Task to complete:
Once the line with "tax: 9% = 150.24 -> 9% = 169.93" is found, write it out along with every line after it, exactly, up to the last line of the entries below. Exclude pictures.

━━━━━━━━

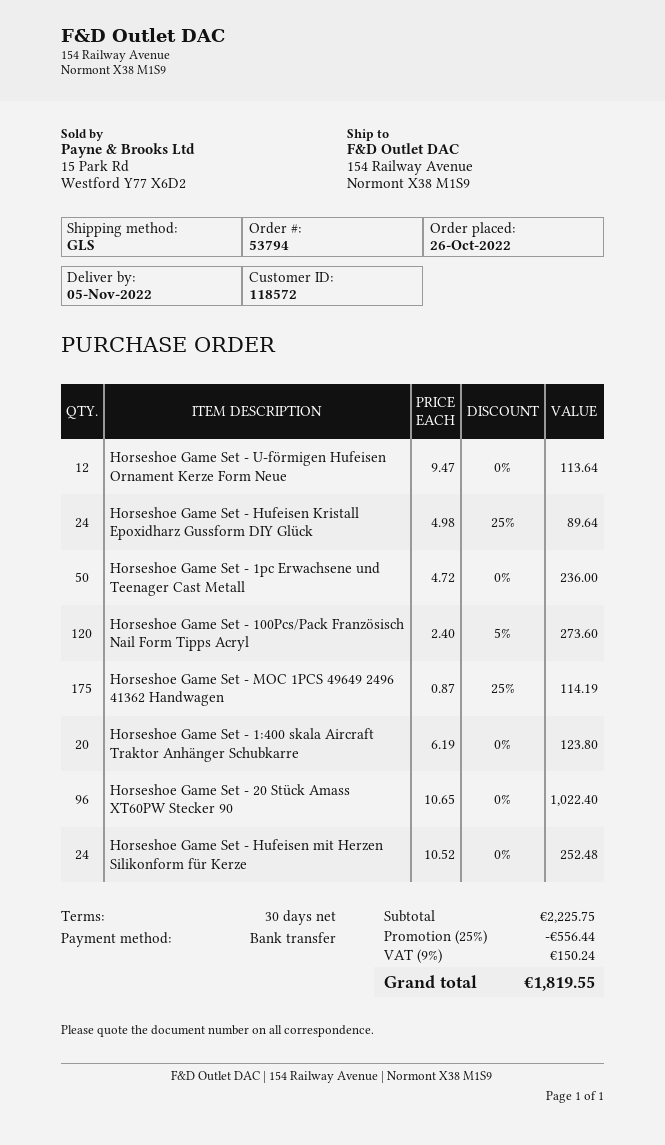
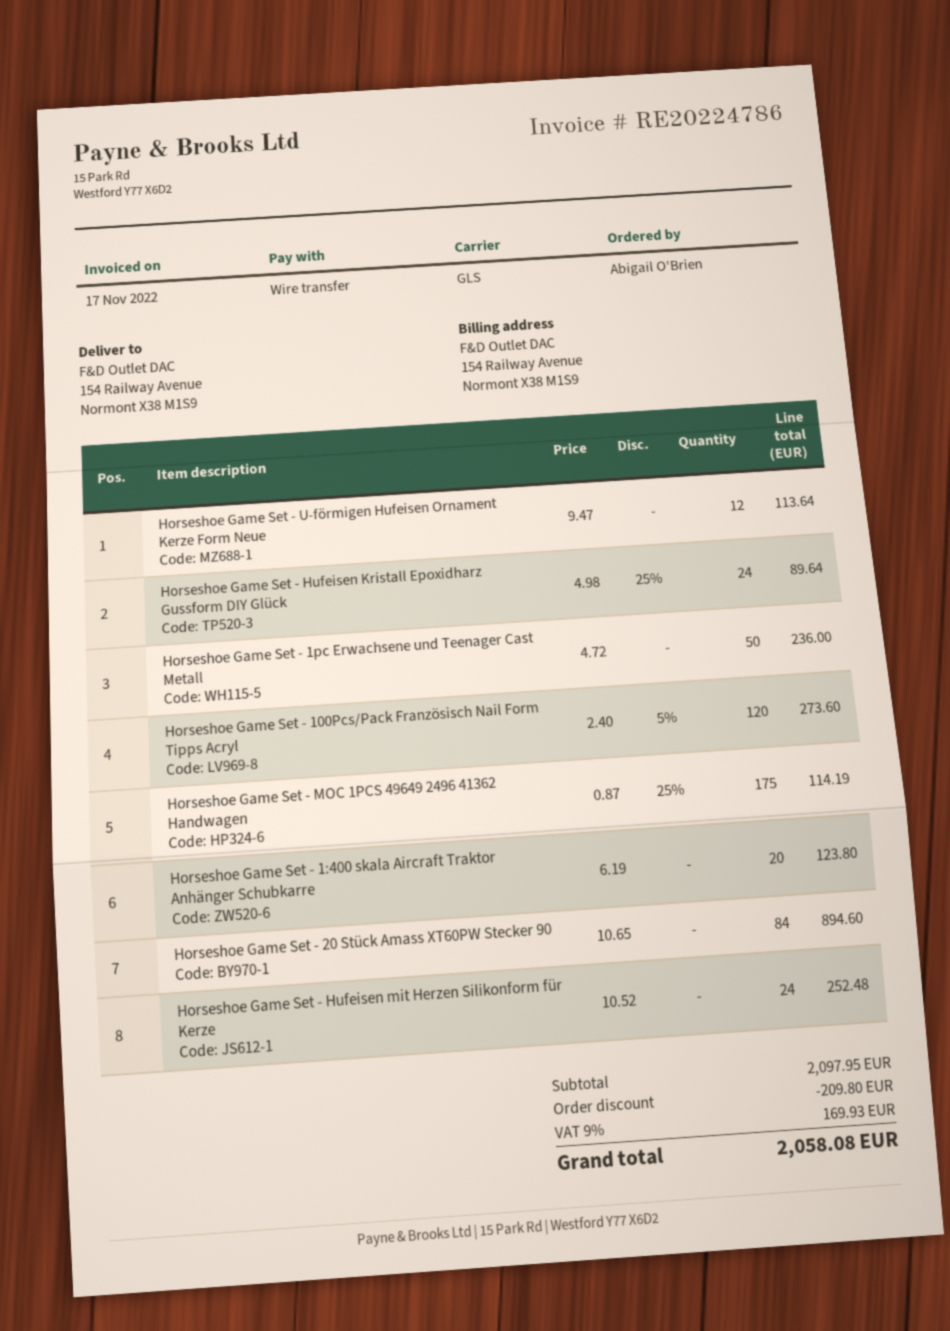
Horseshoe Game Set - 20 Stück Amass XT60PW Stecker 90: 96 x 10.65 = 1022.40 -> 84 x 10.65 = 894.60
subtotal: 2225.75 -> 2097.95
discount: 556.44 -> 209.80
tax: 9% = 150.24 -> 9% = 169.93
total: 1819.55 -> 2058.08

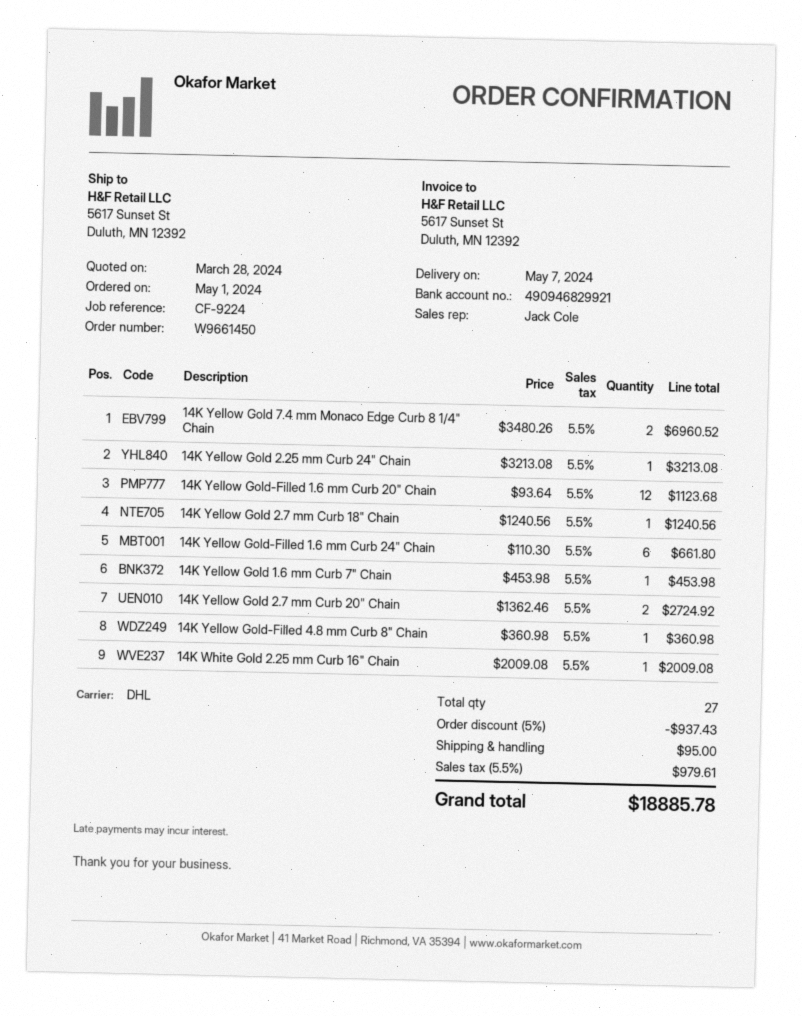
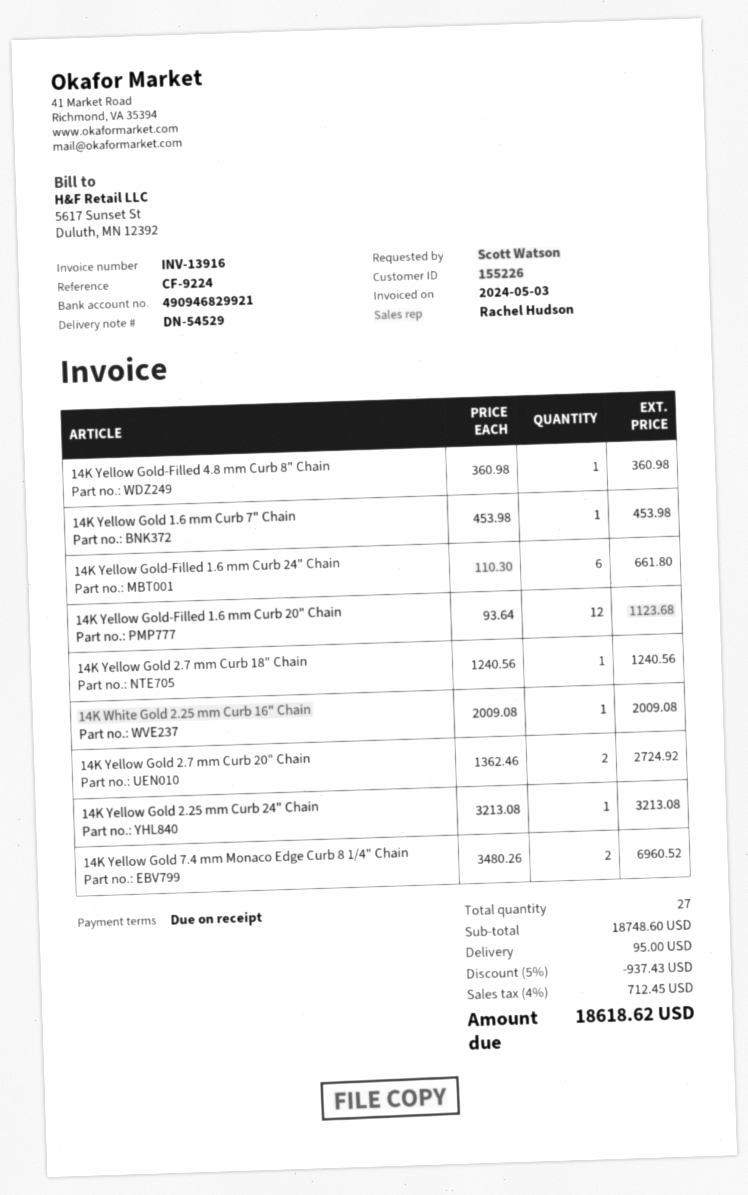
sales rep: Jack Cole -> Rachel Hudson
tax: 5.5% = 979.61 -> 4% = 712.45
total: 18885.78 -> 18618.62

━━━━━━━━

Solution to this exercise:
tax: 9% = 150.24 -> 9% = 169.93
total: 1819.55 -> 2058.08

sales rep: Jack Cole -> Rachel Hudson
tax: 5.5% = 979.61 -> 4% = 712.45
total: 18885.78 -> 18618.62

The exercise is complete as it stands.